Demographics often related to health (e.g. low income less healthy than higher income)
many are dying from disease caused by behaviors and social environments
Examples:
Poor nutrition and exercise cause conditions like heart disease
Drug addiction and overdose
Smoking and lung cancer
Deaths due to violence
What are the 5 classic steps of Public Health’s approach to health problems?
- Define the health problem
- Identify associated risk factors
- Develop and test community level interventions to control or prevent the cause of the problem
- Implement interventions to improve population health
- Monitor and assess for effectiveness
What are the 3 tiers of intervention?
Primary: prevents an injury or illness from occuring at all
Secondary: seeks to minimize severity / damage from injury or event (occurs after disease has begun but before symptoms occur)
Tertiary: seeks to minimize disability from injury or event
What is the “tragedy of the commons?”
An explanation of government restrictions on people’s freedom to harm themselves or to harm others indirectly.

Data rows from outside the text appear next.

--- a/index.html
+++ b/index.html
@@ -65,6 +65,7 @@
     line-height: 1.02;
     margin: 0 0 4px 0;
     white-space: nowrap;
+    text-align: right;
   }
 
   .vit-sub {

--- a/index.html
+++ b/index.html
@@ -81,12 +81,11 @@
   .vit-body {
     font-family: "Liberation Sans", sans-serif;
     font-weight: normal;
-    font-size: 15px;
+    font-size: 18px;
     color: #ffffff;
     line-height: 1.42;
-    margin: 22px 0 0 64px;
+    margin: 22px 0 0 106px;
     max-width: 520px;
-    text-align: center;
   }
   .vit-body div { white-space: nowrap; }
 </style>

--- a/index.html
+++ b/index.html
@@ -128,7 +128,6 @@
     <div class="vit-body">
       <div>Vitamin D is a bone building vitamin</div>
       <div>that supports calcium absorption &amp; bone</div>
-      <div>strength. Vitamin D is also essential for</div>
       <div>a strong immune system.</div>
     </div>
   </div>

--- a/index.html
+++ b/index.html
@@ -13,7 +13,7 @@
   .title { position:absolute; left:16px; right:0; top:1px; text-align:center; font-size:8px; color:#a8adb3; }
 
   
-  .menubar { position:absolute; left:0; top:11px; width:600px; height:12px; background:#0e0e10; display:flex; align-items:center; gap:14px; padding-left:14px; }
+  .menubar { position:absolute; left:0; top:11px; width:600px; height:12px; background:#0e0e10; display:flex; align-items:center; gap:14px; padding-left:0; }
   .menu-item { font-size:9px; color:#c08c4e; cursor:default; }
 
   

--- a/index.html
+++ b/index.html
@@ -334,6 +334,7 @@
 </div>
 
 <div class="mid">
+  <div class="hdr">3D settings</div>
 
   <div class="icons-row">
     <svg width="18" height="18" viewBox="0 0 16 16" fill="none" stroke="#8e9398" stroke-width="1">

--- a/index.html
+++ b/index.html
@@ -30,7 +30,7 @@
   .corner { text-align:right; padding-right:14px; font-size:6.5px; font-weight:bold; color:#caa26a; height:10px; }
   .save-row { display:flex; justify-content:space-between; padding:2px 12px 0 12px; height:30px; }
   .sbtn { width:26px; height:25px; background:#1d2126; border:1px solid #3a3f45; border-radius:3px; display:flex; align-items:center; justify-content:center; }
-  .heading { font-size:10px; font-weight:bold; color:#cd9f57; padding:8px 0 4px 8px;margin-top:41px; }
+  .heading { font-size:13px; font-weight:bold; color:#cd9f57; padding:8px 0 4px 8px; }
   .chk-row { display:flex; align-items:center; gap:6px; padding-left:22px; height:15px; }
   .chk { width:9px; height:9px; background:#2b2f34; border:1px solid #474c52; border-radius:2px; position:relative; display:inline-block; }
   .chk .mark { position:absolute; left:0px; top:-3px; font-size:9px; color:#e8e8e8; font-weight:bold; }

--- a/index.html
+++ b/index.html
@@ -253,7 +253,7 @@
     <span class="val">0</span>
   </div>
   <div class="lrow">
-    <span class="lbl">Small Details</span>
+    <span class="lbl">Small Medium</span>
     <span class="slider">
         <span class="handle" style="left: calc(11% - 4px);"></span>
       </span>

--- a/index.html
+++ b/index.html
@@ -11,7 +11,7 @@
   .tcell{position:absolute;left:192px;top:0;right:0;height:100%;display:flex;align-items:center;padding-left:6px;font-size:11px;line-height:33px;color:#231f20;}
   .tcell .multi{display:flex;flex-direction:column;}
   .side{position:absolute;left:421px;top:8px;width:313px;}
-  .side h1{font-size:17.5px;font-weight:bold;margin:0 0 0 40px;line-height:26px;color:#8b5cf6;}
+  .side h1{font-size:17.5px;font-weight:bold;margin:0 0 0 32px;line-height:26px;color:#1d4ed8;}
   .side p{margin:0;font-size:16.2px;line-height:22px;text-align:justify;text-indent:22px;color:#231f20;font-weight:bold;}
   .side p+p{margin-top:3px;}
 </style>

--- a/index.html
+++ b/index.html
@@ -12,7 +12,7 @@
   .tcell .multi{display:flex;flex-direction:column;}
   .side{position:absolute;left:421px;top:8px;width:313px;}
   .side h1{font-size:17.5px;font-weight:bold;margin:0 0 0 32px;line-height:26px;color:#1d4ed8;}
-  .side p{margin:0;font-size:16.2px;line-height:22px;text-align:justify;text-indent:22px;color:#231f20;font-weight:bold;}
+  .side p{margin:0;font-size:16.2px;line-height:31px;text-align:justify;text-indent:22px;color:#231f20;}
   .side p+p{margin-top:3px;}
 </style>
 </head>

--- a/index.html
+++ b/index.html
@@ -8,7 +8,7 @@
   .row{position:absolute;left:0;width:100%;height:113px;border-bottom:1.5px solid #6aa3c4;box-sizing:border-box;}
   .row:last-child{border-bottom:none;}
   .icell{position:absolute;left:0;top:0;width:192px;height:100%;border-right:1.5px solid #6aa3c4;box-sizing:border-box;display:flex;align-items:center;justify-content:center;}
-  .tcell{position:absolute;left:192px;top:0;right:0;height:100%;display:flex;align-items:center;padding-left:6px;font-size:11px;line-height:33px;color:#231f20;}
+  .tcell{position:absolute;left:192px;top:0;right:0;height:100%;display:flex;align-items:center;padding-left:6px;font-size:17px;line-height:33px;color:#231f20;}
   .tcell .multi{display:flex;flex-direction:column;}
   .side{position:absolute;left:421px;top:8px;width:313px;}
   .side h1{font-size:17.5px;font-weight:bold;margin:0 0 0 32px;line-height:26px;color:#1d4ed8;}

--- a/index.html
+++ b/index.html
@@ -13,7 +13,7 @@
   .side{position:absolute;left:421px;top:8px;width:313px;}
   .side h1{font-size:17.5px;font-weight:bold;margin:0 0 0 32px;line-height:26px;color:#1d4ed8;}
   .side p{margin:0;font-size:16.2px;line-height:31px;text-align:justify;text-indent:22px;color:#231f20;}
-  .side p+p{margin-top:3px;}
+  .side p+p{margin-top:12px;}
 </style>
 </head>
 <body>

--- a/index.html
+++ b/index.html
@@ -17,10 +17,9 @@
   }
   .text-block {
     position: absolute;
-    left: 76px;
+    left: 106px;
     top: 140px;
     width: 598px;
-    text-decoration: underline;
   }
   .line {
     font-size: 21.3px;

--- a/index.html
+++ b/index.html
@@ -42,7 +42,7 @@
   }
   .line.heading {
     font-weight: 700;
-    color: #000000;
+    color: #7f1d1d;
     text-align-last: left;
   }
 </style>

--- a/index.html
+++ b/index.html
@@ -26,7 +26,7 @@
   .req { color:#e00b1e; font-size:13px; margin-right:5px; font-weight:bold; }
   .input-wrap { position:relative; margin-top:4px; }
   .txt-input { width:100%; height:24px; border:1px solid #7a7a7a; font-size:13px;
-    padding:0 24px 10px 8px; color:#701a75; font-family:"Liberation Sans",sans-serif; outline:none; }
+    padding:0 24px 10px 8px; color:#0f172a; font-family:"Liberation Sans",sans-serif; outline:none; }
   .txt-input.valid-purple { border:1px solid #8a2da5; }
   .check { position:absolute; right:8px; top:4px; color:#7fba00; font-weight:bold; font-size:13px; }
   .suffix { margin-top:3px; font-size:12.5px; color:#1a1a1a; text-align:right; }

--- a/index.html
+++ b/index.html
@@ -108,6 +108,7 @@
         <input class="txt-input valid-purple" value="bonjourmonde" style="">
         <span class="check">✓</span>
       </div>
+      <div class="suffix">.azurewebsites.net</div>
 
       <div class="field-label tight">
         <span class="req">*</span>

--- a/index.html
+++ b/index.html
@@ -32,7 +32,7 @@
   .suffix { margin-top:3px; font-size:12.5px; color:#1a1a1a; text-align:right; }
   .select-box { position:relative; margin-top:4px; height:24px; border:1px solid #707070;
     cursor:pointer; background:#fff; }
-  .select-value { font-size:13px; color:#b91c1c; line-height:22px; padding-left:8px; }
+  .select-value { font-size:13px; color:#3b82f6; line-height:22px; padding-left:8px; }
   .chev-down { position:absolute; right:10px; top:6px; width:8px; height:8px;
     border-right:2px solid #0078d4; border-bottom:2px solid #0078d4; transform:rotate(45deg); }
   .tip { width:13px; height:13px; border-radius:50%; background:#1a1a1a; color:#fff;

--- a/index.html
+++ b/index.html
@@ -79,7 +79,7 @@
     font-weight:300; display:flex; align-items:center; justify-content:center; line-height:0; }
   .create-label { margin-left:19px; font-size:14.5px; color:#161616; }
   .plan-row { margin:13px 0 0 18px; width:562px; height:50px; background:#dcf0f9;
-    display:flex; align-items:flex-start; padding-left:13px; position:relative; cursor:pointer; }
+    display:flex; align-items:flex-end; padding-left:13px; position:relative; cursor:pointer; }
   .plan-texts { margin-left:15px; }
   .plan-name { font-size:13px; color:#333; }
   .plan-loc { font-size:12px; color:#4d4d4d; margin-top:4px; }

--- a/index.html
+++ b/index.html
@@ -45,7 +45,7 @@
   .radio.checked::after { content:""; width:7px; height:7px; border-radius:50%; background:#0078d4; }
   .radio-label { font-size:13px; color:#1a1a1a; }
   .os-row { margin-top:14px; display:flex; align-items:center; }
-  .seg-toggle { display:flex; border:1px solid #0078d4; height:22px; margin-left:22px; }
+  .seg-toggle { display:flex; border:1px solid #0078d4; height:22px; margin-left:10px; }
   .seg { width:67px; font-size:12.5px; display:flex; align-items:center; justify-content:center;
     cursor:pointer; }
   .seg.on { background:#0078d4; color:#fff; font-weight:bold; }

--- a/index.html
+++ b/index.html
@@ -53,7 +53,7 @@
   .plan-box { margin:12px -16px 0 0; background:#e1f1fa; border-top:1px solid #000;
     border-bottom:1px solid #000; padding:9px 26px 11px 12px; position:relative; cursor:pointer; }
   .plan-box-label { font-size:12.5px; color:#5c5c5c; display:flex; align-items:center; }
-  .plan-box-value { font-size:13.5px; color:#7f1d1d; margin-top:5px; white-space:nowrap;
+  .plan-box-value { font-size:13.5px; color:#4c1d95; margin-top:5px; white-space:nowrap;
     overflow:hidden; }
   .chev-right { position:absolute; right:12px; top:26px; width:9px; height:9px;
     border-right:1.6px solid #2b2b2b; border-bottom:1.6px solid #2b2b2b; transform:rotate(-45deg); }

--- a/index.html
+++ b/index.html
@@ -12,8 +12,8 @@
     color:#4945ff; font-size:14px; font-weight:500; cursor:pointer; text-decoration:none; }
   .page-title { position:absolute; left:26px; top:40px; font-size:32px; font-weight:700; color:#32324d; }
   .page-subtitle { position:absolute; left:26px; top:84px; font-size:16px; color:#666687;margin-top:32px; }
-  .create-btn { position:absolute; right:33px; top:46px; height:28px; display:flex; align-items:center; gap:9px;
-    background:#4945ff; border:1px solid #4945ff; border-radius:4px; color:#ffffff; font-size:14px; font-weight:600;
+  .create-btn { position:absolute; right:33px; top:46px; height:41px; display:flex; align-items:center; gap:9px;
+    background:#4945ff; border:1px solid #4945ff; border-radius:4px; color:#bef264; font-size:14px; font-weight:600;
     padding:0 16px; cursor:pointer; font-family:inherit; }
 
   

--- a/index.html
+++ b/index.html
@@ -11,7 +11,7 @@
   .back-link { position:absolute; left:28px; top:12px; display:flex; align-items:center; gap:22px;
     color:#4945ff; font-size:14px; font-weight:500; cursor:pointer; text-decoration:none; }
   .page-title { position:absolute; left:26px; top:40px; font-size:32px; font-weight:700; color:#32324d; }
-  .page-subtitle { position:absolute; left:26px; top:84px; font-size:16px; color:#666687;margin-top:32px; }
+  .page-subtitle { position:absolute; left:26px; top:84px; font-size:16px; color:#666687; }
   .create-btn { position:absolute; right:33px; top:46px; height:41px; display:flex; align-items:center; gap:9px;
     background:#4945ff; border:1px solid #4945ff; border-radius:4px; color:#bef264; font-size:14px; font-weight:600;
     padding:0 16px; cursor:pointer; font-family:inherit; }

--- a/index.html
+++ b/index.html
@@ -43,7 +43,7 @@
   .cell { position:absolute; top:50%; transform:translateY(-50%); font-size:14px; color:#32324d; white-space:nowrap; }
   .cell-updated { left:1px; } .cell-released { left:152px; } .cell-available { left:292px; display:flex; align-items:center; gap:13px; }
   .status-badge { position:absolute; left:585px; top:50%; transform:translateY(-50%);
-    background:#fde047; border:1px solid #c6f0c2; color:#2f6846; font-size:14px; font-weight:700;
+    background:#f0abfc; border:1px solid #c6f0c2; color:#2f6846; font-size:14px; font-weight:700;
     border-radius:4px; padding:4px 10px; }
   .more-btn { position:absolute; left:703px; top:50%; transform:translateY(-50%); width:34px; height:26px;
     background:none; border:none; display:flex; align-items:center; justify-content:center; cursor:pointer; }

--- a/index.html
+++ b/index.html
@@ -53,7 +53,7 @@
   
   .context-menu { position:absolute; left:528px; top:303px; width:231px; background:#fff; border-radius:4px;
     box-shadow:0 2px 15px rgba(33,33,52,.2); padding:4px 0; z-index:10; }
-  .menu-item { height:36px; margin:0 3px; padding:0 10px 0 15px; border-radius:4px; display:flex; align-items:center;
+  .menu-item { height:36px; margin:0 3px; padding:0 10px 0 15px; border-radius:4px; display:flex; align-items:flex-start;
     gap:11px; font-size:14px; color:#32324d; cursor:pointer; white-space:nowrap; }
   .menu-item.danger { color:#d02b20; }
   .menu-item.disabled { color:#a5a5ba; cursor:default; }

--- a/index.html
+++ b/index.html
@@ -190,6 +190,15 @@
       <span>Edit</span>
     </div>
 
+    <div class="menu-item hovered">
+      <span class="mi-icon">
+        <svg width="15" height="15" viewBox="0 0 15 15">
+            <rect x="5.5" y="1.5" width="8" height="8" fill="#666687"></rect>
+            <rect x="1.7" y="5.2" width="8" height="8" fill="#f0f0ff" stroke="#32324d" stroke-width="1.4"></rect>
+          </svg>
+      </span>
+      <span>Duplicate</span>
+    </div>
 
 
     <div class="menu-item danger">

The idea of a communal pasture / commons which would be ruined if every shepherd kept all his flock there maximally (the fields would be overgrazed), so there must be a restriction of shepherd freedom in the form of rules, limitations, and equity.
What is the “tyranny of health” phenomenon?
Requirements that restrict peoples’ freedom for their own health and safety (e.g. seatbelts and bike helmets)
What is the story of “Restoring Scientific Integrity in Policy Making?”
In this statement, the scientists charged the Bush administration with widespread “manipulation of the process through which science enters into its decisions.”
Bush was reported to have misrepresented or suppressed scientific info to obscure the fact that policy decisions were usually made due to political agenda (favored right wing ideals and large corporations).
How is public health economically controversial?
the people or industries paying for public health measures may not directly benefit from said measures. Costs are usually more visible than benefits.
What did Hippocrates believe about sickness?
Not caused by gods, but by an imbalance between man and his environment.
What is a miasma?
a noxious form of “bad air” once thoughts to cause diseases like cholera, chlamydia, and the Black Death
What was the first US federal public health program?
“An Act for the Relief of Sick and Disabled Seamen” signed in 1798 by John Adams due to Yellow Fever outbreak
What were some of the biggest public health milestones?
1347 the Bubonic Plague / Black Death
1800 Smallpox Vaccine to US
1831 first Cholera epidemic in London
1887 Staten Island Hygienic Laboratory founded
1894 first Polio epidemic in the US
1916 first school of public health founded (John Hopkins)
1918 Influenza pandemic (Spanish Flu)
1938 Food and Drug Administration formed
1946 CDC founded
1945 Nuremberg Trials & Code (1947)
1952 Polio Vaccine Developed
1957 Asian Flu Pandemic
1970 Environmental Protective Agency Formed
1975 Helsinki Accords
1979 Belmont Report
1981 HIV/AIDS pandemic
2019 COVID-19 pandemic
What was the 2001 Anthrax event?
In 2001, powdered anthrax spores were deliberately put into letters that were mailed through the U.S. postal system. Twenty-two people, including 12 mail handlers, got anthrax, and five of these 22 people died.